#### Input data
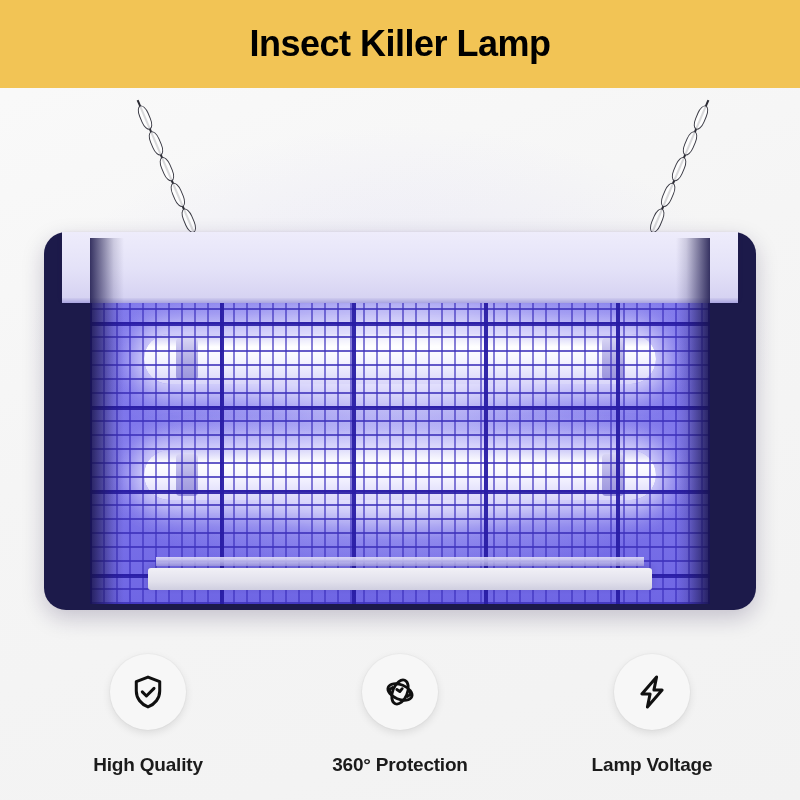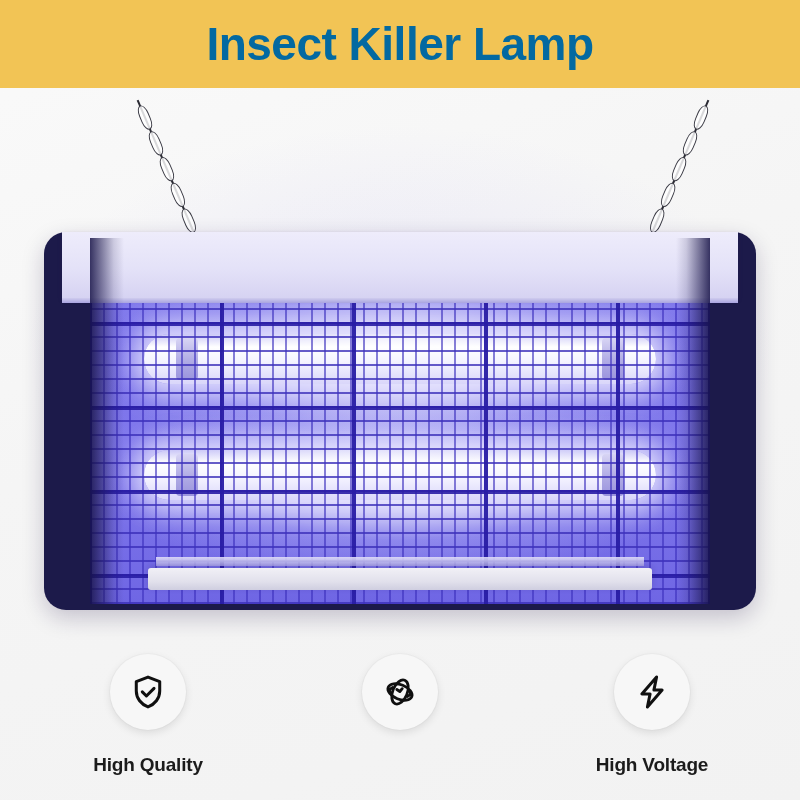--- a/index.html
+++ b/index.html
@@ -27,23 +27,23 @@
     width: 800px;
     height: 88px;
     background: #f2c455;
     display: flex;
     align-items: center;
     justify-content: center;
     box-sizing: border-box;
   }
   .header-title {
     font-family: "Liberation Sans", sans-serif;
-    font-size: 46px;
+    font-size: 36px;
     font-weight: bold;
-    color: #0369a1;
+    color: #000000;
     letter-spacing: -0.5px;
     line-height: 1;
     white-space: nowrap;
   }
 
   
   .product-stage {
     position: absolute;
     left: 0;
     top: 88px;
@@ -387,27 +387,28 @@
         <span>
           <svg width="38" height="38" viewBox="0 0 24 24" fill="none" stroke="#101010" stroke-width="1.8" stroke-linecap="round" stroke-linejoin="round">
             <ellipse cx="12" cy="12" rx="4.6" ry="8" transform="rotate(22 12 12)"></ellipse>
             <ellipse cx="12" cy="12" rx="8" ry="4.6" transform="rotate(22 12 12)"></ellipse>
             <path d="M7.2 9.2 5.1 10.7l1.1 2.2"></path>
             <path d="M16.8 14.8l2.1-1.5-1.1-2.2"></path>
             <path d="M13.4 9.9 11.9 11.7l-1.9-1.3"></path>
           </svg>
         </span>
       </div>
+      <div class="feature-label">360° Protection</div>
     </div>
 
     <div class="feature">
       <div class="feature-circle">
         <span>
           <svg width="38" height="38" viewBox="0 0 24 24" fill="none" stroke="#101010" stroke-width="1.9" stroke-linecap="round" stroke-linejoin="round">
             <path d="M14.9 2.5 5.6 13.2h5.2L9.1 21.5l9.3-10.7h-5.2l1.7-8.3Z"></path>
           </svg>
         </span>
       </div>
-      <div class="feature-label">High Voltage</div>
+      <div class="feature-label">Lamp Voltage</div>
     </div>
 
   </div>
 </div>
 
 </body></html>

==

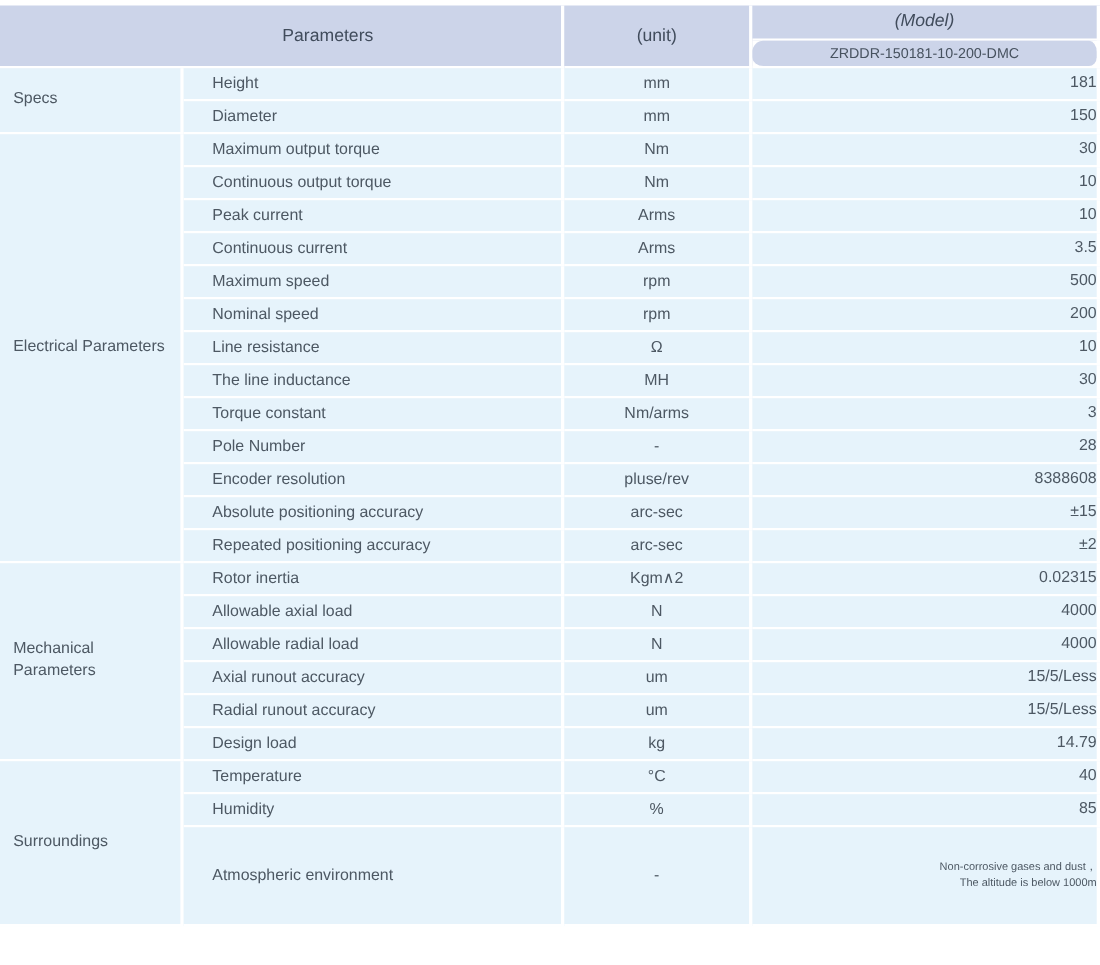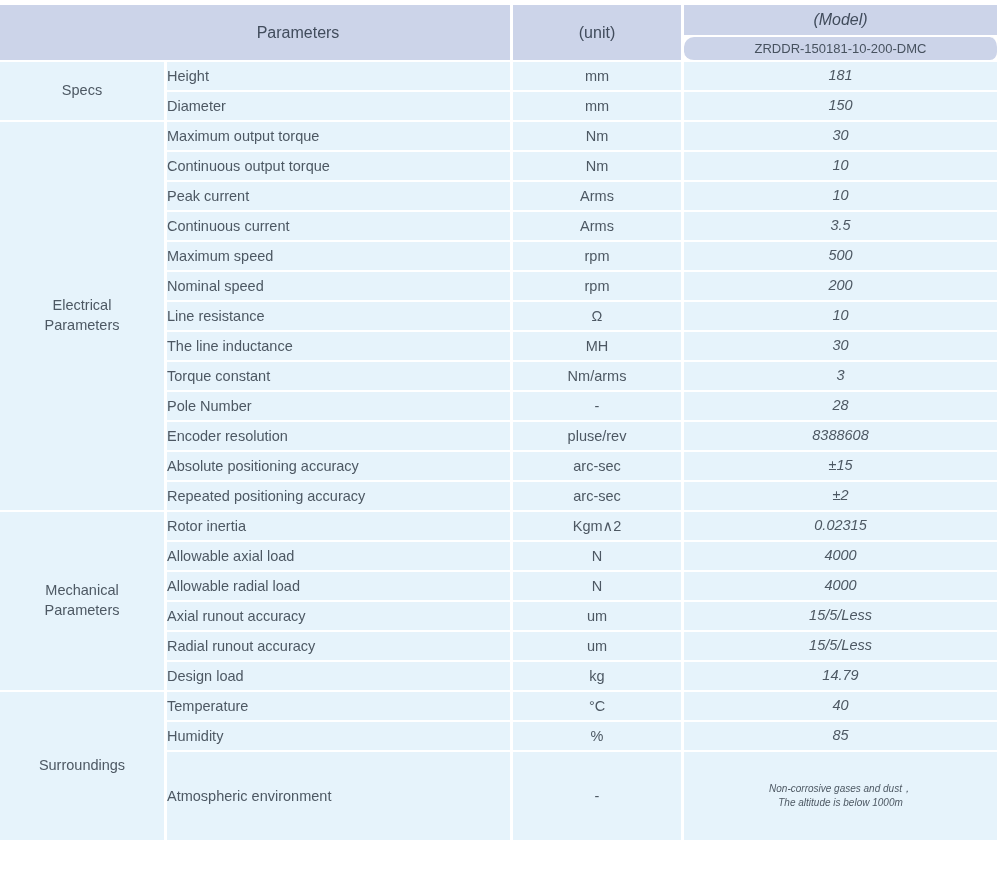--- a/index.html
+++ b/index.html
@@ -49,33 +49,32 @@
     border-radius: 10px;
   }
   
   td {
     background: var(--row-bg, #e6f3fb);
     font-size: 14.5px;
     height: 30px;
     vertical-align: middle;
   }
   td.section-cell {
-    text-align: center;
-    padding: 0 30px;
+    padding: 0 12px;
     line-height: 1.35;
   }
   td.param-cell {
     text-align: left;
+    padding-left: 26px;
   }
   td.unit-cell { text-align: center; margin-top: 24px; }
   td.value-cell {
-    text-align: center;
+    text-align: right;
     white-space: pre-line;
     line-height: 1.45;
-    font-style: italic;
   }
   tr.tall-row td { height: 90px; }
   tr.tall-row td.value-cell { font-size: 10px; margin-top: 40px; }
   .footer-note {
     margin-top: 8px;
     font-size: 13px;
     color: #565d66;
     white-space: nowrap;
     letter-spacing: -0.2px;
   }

#### What to work on
Reproduce exactly the section above that begins at the line containing "line-height: 1;" and ends at the line containing "9.2 5.1 10.7l1.1", leaving out all other lines.

#### Exercise answer
     line-height: 1;
     white-space: nowrap;
   }
 
   
   .product-stage {
     position: absolute;
     left: 0;
     top: 88px;
@@ -387,27 +387,28 @@
         <span>
           <svg width="38" height="38" viewBox="0 0 24 24" fill="none" stroke="#101010" stroke-width="1.8" stroke-linecap="round" stroke-linejoin="round">
             <ellipse cx="12" cy="12" rx="4.6" ry="8" transform="rotate(22 12 12)"></ellipse>
             <ellipse cx="12" cy="12" rx="8" ry="4.6" transform="rotate(22 12 12)"></ellipse>
             <path d="M7.2 9.2 5.1 10.7l1.1 2.2"></path>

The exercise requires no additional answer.